"Eine menschliche Möwe" Gedicht

Aktualisiert: 18. Okt 2020


Eine menschliche Möwe


Neumond und das Sprühen der Meereswellen auf mein Gesicht begrüßten mich, wie ein hungriges Monster der sich auf seine Beute freut!

Ein Kind das Bereits im Schlauchboot setzt fragt sein Vater: "Baba wieso ist das Meer schwarz? Du hast mir erzählt es sei Blau..." sein Vater kann die Frage nicht beantworten. Er schaut Richtung Griechenland und sucht am dunklen Horizont des versprochenen Glückes, Würde und Zukunft. 

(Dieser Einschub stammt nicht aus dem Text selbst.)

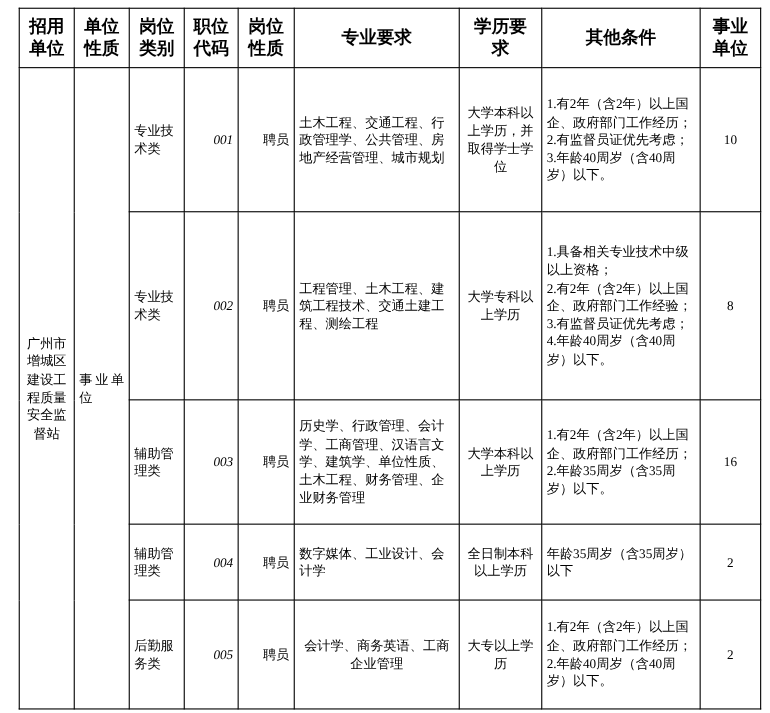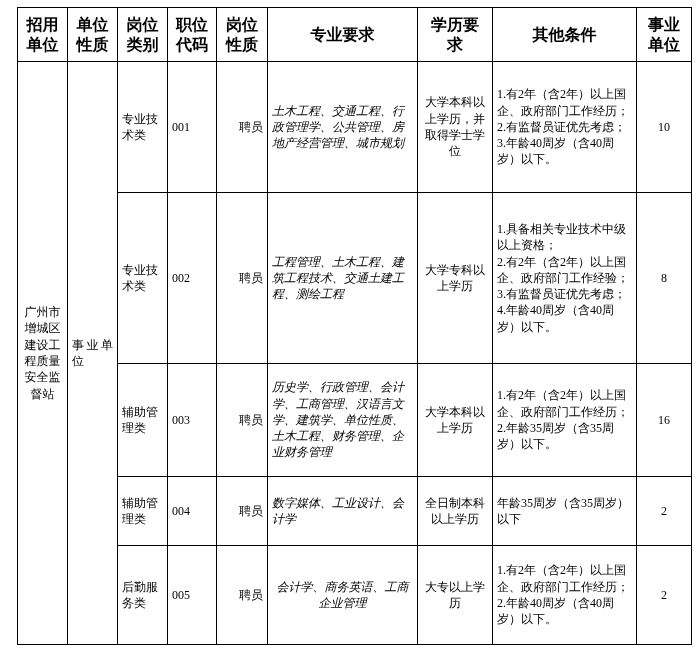"土木工程、交通工程、行政管理学、公共管理、房地产经营管理、城市规划" td.c-major { font-style: italic -> none }
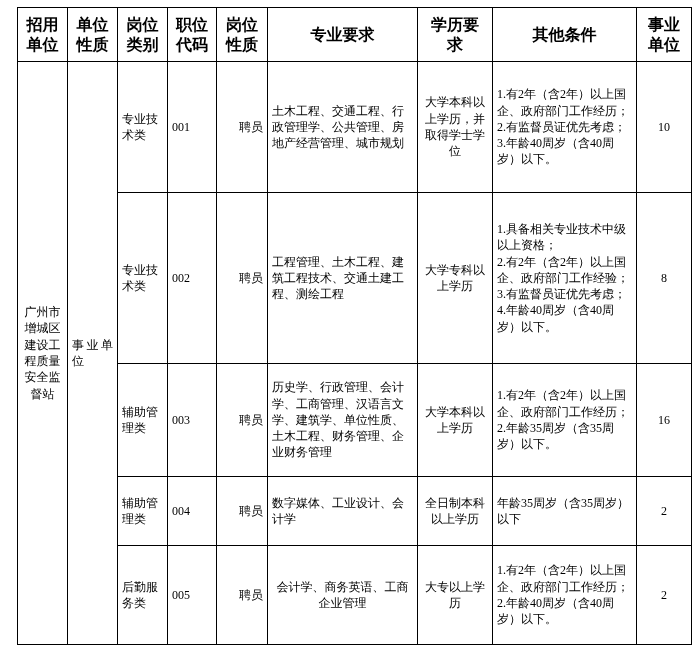"001" td.c-code { font-style: none -> italic; text-align: left -> right }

"Schmeiß dein Rucksack weg. Wir haben keinen Platz dafür." Schrie mich der Schlepper an. Ich zucke zusammen und umarme meinen Rucksack fest wie die Mutter ihres Neugeborenen.  "Was hast du so Wichtiges da drinnen?" fragte er ungeduldig und wütend.  "Meine Identität und ein bisschen Individualität..." antwortete ich beschämt über meinen Egoismus...  "schmeiß dein Rucksack weg. Du brauchst das dort nicht, denn dort kennen dich alle schon... du, der Flüchtling.” sprach der Schlepper wie ein Erlöser und schob uns in den Tod.

Ich spielte keine Rolle für mein Überleben...  Ich spielte mit der Ungewissheit, wie ein achtloses Kind an der Küste der Gestrandeten, Würfeln.

Sie mit dem dunklen Meer und der Geruch der Angst bewaffnet und ich mit dem Bild des Lächelns meiner Mutter.  Eine Umarmung der Zärtlichkeit meiner Mutter begleitet mich wie ein unsichtbarer Hanisch aber mein Würfelwurf schlug fehl und das Meer entschied sich, die schwarze Prinzessin zu einer Meerjungfrau zu verwandeln.

Ihr wurde durch die Hände der Piraten die Krone der Ewigkeit überreicht, in den tiefen Eingeweiden des Meeres zu regieren.  Ich war große als eine Biene um zwischen den Grenzen wandern zu können und weniger als ein Mensch um mit meinem Reisepass reisen zu dürfen.  Eine menschliche Möwe rettete mich. Sie sah wie die Wellen mit ihren Schleudern der Geruch des Krieges in meiner Seele wegwischen wollten.

“Nicht aufgeben. Du musst diese Geschichte schreiben. Wer seine Geschichte schreibt, vererbt die Definition und zündet einen Stern in unserem Himmel an”, murmelt die Möse in meinem Ohr und flog weg.